TASK TO CARRY OUT:
Below, find the line containing "(351, 791) none" and the line containing "[260,341,573,358] machine (as"; reproduce exactly those two and every line between them, omitting pictures.

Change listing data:
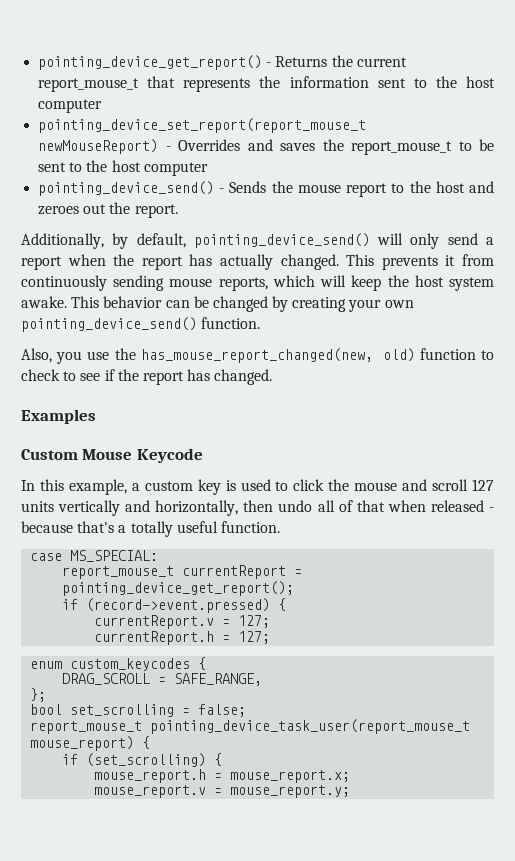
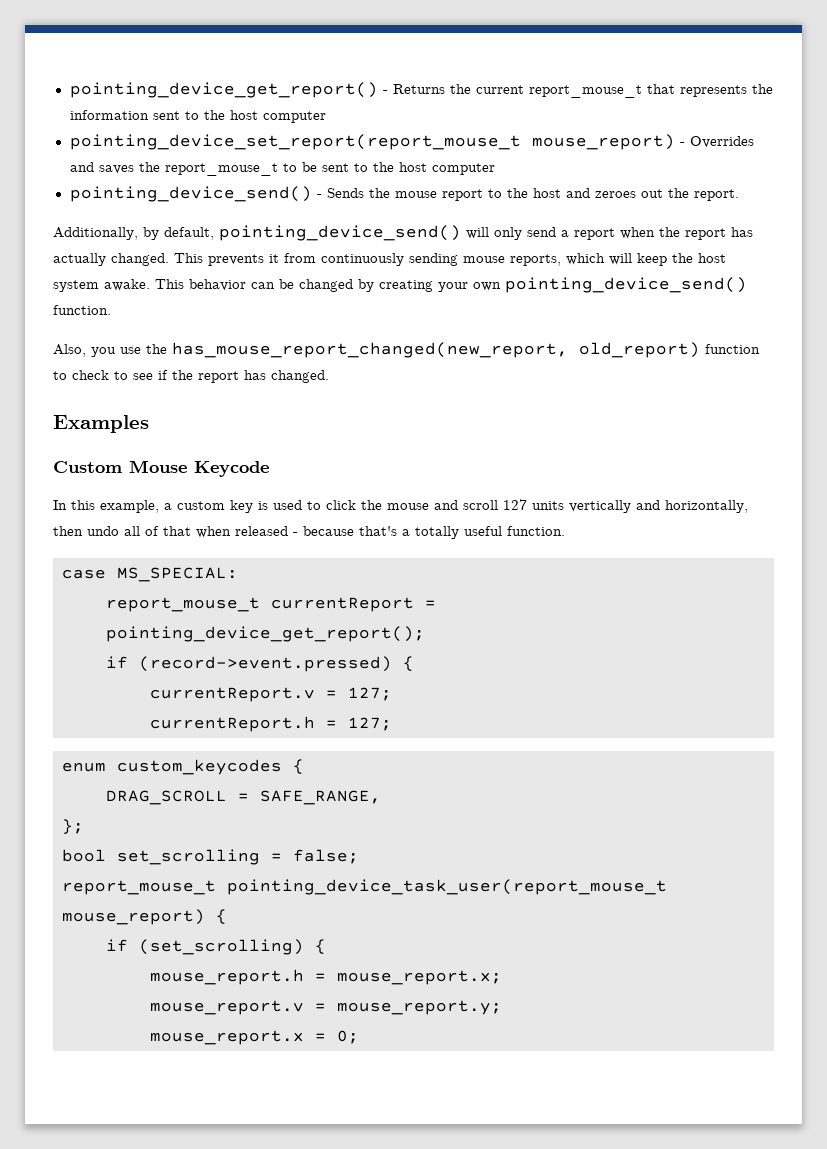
[38,139,159,154] newMouseReport) -> [531,134,675,150] mouse_report)
[140,348,415,363] has_mouse_report_changed(new, old) -> [172,342,700,358] has_mouse_report_changed(new_report, old_report)
(351, 791) none -> [150,1030,359,1045] // mouse_report.x = 0;

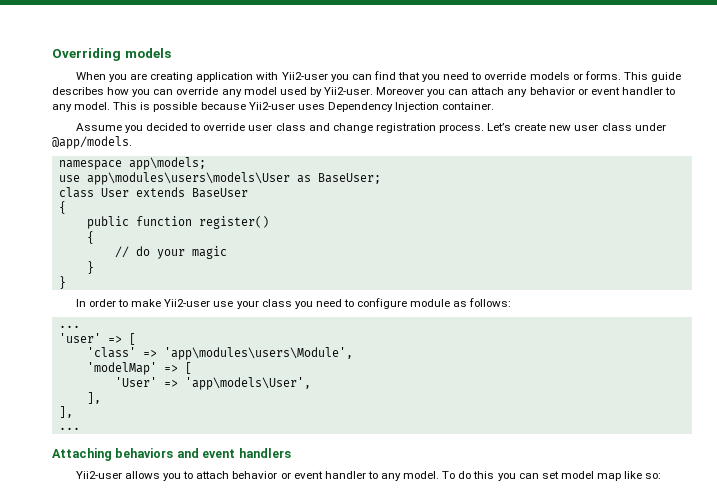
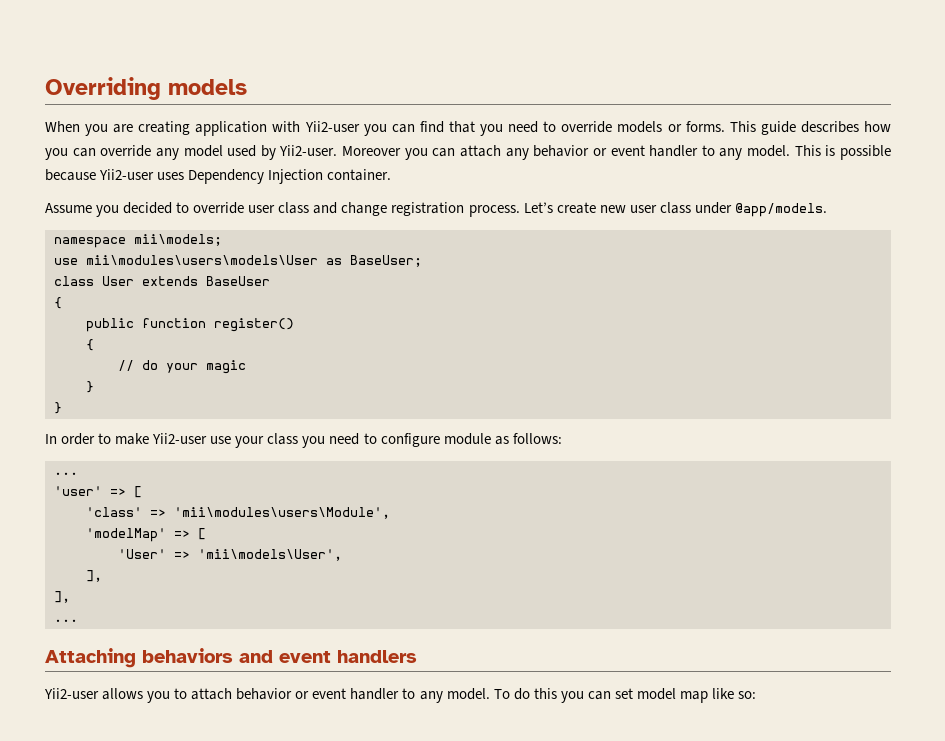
[128,157,206,170] [58,172,290,185] app\models; // use app\modules\users\models\User -> [134,234,222,246] [54,255,318,265] mii\models; // use mii\modules\users\models\User
[163,347,353,360] 'app\modules\users\Module', -> [174,507,390,519] 'mii\modules\users\Module',
[184,377,311,390] 'app\models\User', -> [198,549,342,561] 'mii\models\User',

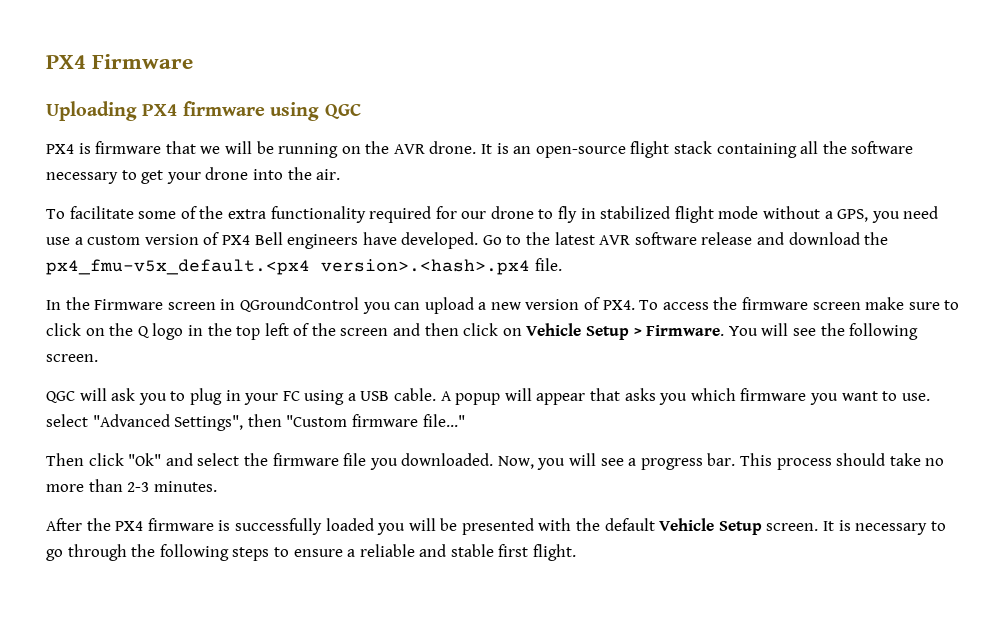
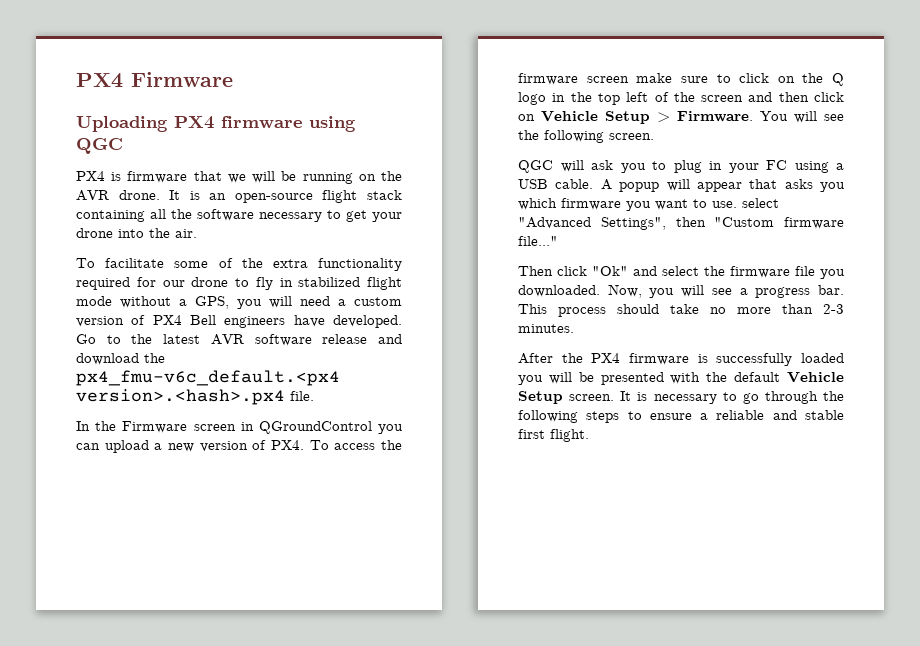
[903,206,939,219] [46,237,70,245] need use -> [269,296,330,308] will need
[46,259,310,275] px4_fmu-v5x_default.<px4 -> [76,370,340,386] px4_fmu-v6c_default.<px4

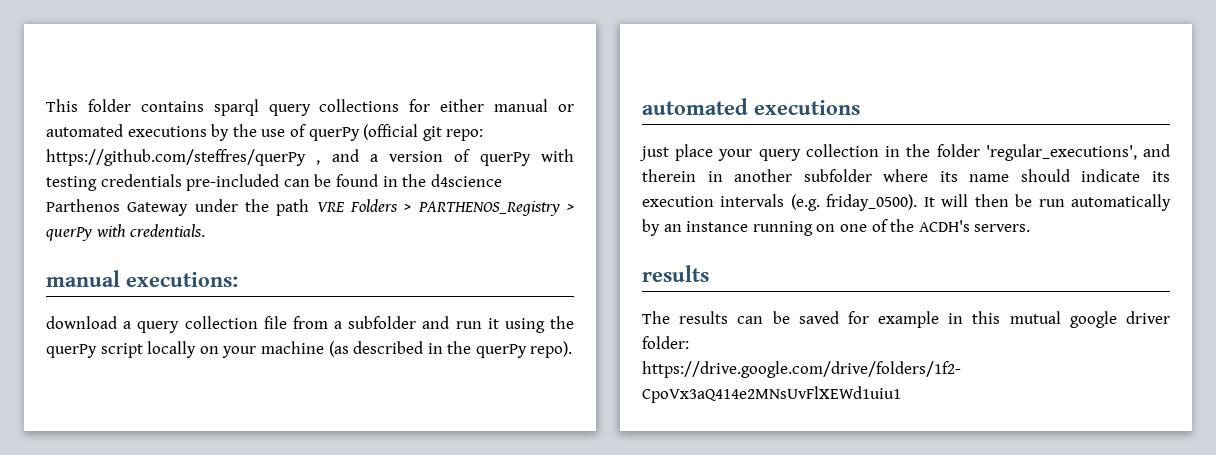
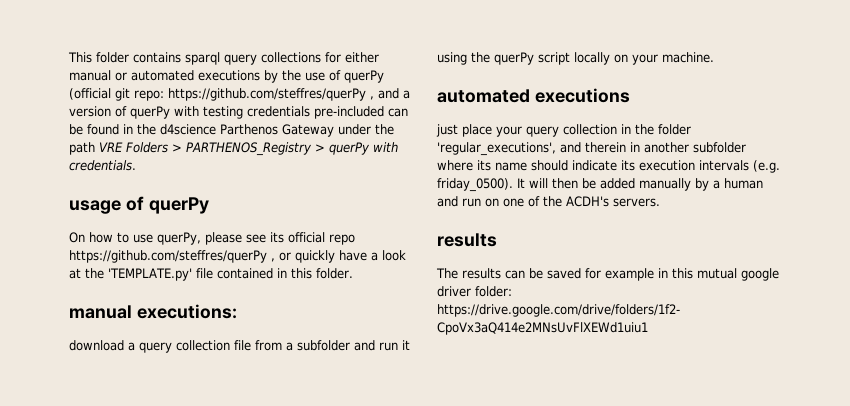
(206, 230) none -> [69,196,209,214] [69,232,355,245] [69,250,406,263] [69,268,353,281] // usage of querPy // On how to use querPy, please see its official repo https://github.com/steffres/querPy , or quickly have a look at the 'TEMPLATE.py' file contained in this folder.
[260,341,573,358] machine (as described in the querPy repo). -> [662,52,714,63] machine.
[1038,194,1171,211] [642,219,813,236] run automatically by an instance running -> [600,178,763,191] [437,196,481,207] added manually by a human and run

EXPECTED OUTPUT:
(351, 791) none -> [150,1030,359,1045] // mouse_report.x = 0;

[128,157,206,170] [58,172,290,185] app\models; // use app\modules\users\models\User -> [134,234,222,246] [54,255,318,265] mii\models; // use mii\modules\users\models\User
[163,347,353,360] 'app\modules\users\Module', -> [174,507,390,519] 'mii\modules\users\Module',
[184,377,311,390] 'app\models\User', -> [198,549,342,561] 'mii\models\User',

[903,206,939,219] [46,237,70,245] need use -> [269,296,330,308] will need
[46,259,310,275] px4_fmu-v5x_default.<px4 -> [76,370,340,386] px4_fmu-v6c_default.<px4

(206, 230) none -> [69,196,209,214] [69,232,355,245] [69,250,406,263] [69,268,353,281] // usage of querPy // On how to use querPy, please see its official repo https://github.com/steffres/querPy , or quickly have a look at the 'TEMPLATE.py' file contained in this folder.
[260,341,573,358] machine (as described in the querPy repo). -> [662,52,714,63] machine.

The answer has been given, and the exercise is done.